2009年を動かす5人

次世代が出てこない問題

Fリーグというより日本フットサル界において次世代の台頭が大きな問題となっている。若手をどの年齢までに区切るかにもよるが、Fリーグが新しく設けたU-23を若手とするならば、これまで若手といわれ続けてきた稲葉洸太郎ですらもう26歳、ニューカマーとして代表に滑り込んだ小曽戸允哉や原田浩平らも25歳なので、実際は中堅になってしまう。

これまでのサッカーからフットサルへの流れとして、小曽戸のようにプロや社会人を経験してから転向するパターンと、原田のように大学サッカー部を経て始めるパターンが多く、大学以前からフットサルを始めて成功した例はほとんどいない。Fリーグがプロではないことや、認知度の低さなどさまざまな事情があるとはいえ、若手選手が出てこない大きな原因はここにあるといえる。

星翔太という成功例

そういった中で、星翔太はこれからのフットサル界にかすかな可能性をもたらしている。星は稲葉洸太郎や北原亘らBOTSWANA FC MEGURO(現FUGA MEGURO)の後輩にあたり、U-23枠にもギリギリだが対象になる。

BOTSWANAは当初、フットサルらしくないフットサルチームといわれてきたが、徐々にシフトチェンジしていきながら、先日のプーマカップ優勝や関東リーグ連覇など実績を残してきた。
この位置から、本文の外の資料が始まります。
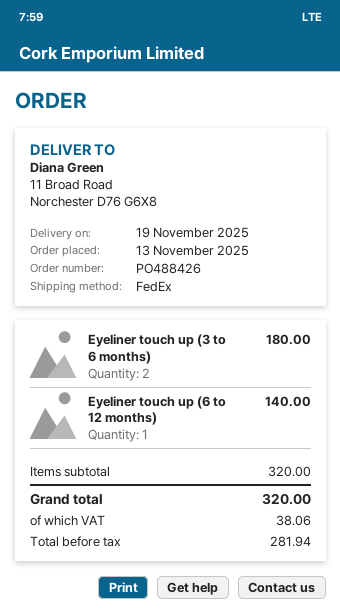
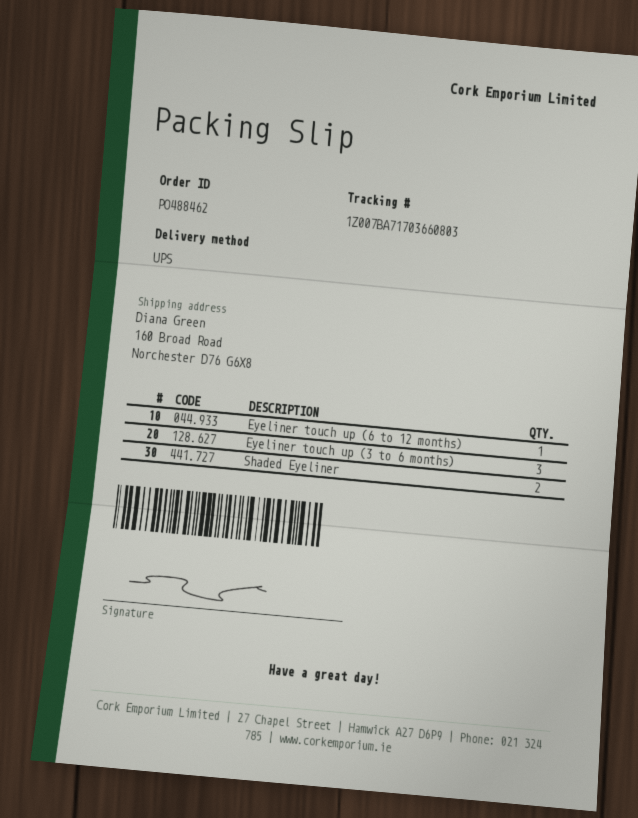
order number: PO488426 -> PO488462
shipping method: FedEx -> UPS
ship to: 11 Broad Road, Norchester D76 G6X8 -> 160 Broad Road, Norchester D76 G6X8
Eyeliner touch up (3 to 6 months): 2 -> 3
Shaded Eyeliner: none -> 2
そういったフットサル純粋培養の中で星は成長しており、彼の活躍があったから佐藤亮や渡邉知晃など素質あふれる大学生がBOTSWANAに加入するきっかけになっており、そして彼らもFリーグに引けをとらないほど成長している。

若手に足りないメンタリティ

そんな星の最大の魅力は、技術やフィジカルではなくフットサルに賭けるメンタリティである。先のプーマカップの予選で名古屋オーシャンズ戦での事。結果にこだわり自分たちの戦い方を捨てて挑んだものの敗れたが、善戦を称えられたり、満足するチームメイトがいる中で星は、「今日は何も残らなかった。準々決勝に進めたとしても、この結果をどう受け止めるかで変わってくる」と先を見据えた考え方を持っていた。

浦安のシト監督やパコ前花巻監督など、外国人監督が口をそろえて日本人のメンタリティの弱さを指摘していたが、日本フットサルが停滞しているのは、上を目指す気持ちを持っている選手が少ないからであり、年齢や技術レベルにおける下克上がおきないから、ベテランと呼ばれる選手たちがいつまでたっても最前線で活躍できているのだろう。

星翔太らニュージェネレーションが藤井健太や金山友紀、木暮賢一郎らこれまでの代表の主力を脅かす存在となってくれる事を期待したい。